🐍 Serpents et Échelles

Un jeu de serpents et échelles en JavaScript pur sur canvas HTML5. Jouez contre l'ordinateur ou à deux : lancez le dé (ou barre d'espace), grimpez les échelles, évitez les serpents, et atteignez la case 100.

🪜 Échelle : tu montes 🐍 Serpent : tu descends
À toi de jouer !

🏆 Victoire !

Comment jouer

Le plateau compte cent cases numérotées en boustrophédon: la 1 en bas à gauche, la 10 en bas à droite, la 11 juste au-dessus de la 10, et ainsi de suite jusqu'à la 100 en haut à gauche. On lance le dé avec le bouton ou la barre d'espace, et le pion avance du nombre affiché.

Neuf échelles font monter, dix serpents font descendre. La case 1 mène à la 38 et la 80 monte directement à la 100; à l'inverse, la 98 redescend à la 78 et la 49 tombe jusqu'à la 11. Deux règles de la maison sont codées: il faut arriver exactement sur la case 100, sinon le pion reste où il est, et un 6 donne un tour supplémentaire. En mode contre l'ordinateur, l'adversaire tire le même dé que vous, sans avantage caché.

Comment c'est construit

Tout tient dans un seul fichier, sans bibliothèque. Le parcours se résume à deux tables. LADDERS associe 1 à 38, 4 à 14, 9 à 31, 21 à 42, 28 à 84, 36 à 44, 51 à 67, 71 à 91 et 80 à 100; SNAKES fait l'inverse pour dix cases. Après chaque déplacement, une seule consultation de ces tables décide si le pion grimpe ou glisse.

La fonction cellToXY convertit un numéro de case en coordonnées: division par dix pour la rangée, reste pour la colonne, inversion de la colonne une rangée sur deux, puis retournement de l'axe vertical pour que la rangée zéro se retrouve en bas.

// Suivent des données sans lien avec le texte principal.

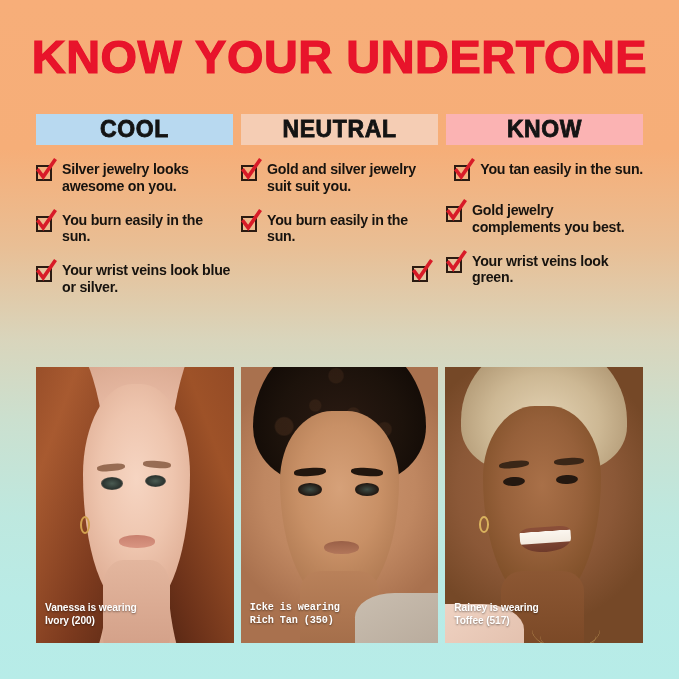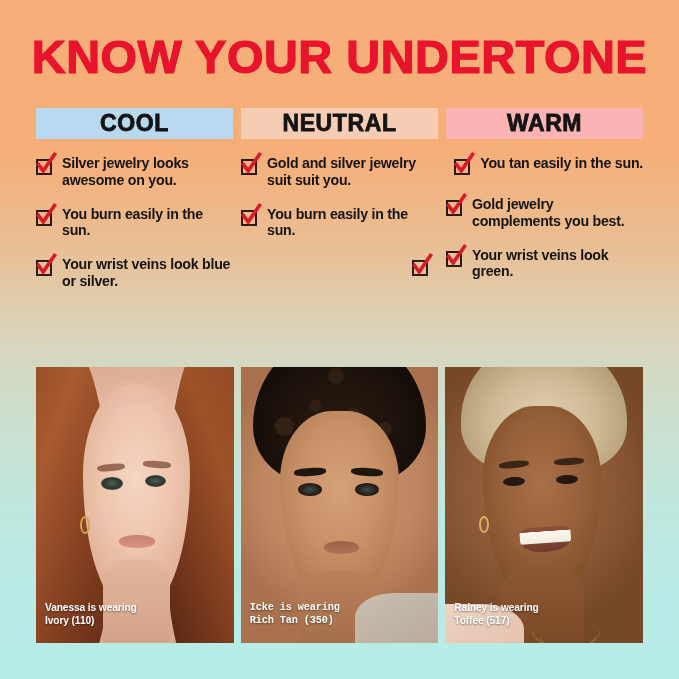"COOL" .columns { margin-top: 12px -> 18px }
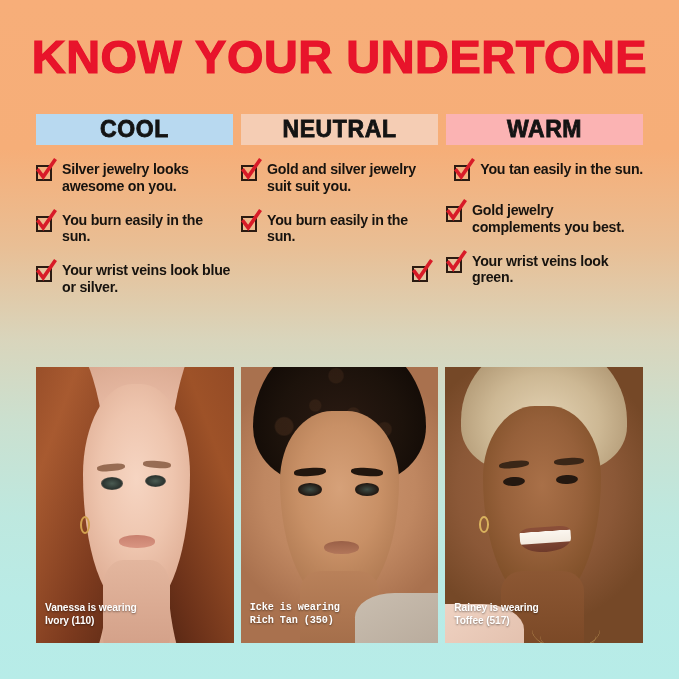"WARM" div.col-header { text: WARM -> KNOW }
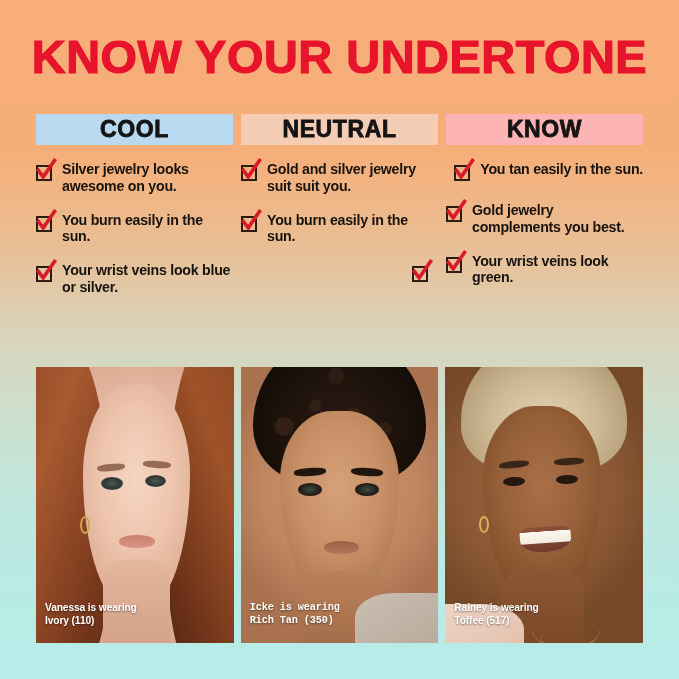"Ivory (110)" span.cap-line { text: 110 -> 200 }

Le décor ne change jamais, alors buildBoardLayer le dessine une seule fois dans un canvas hors écran: cases, numéros, échelles à deux montants et serpents tracés comme une sinusoïde de quarante segments. Chaque image de la boucle se contente d'un drawImage de ce calque, puis des deux pions par-dessus.

Le déplacement passe par une file d'attente de cases. moveAlong empile les cases une à une, ce qui donne le saut de case en case; slideTo n'empile qu'une destination, ce qui donne la glissade continue du serpent ou de l'échelle. step rapproche le pion de sa cible à vitesse constante et déclenche le rappel quand la file est vide.

Le tour est écrit en async/await: takeTurn attend l'animation du dé, puis le déplacement, puis la vérification serpent ou échelle. Le code se lit dans le même ordre que les règles. Le dé, lui, est dessiné à partir d'une table de positions de points, avec une rotation amortie sur 750 ms.

Ce que j'en ai retenu

Le pion à la case 0 est affiché sur la case 1, parce que la position de départ emprunte les coordonnées de la première case. Personne ne le remarque en jouant, mais c'est une confusion entre l'état du jeu et sa représentation, et c'est le genre de raccourci qui coûte cher quand le programme grossit.

Deux réflexes me restent. Séparer un calque statique d'un calque animé change tout: le plateau et ses vingt tracés ne sont calculés qu'une fois. Et une boucle doit survivre à un onglet en arrière-plan: requestAnimationFrame est alors suspendu, donc un setTimeout de secours prend le relais quand document.hidden est vrai, sinon la partie se fige au milieu d'un déplacement.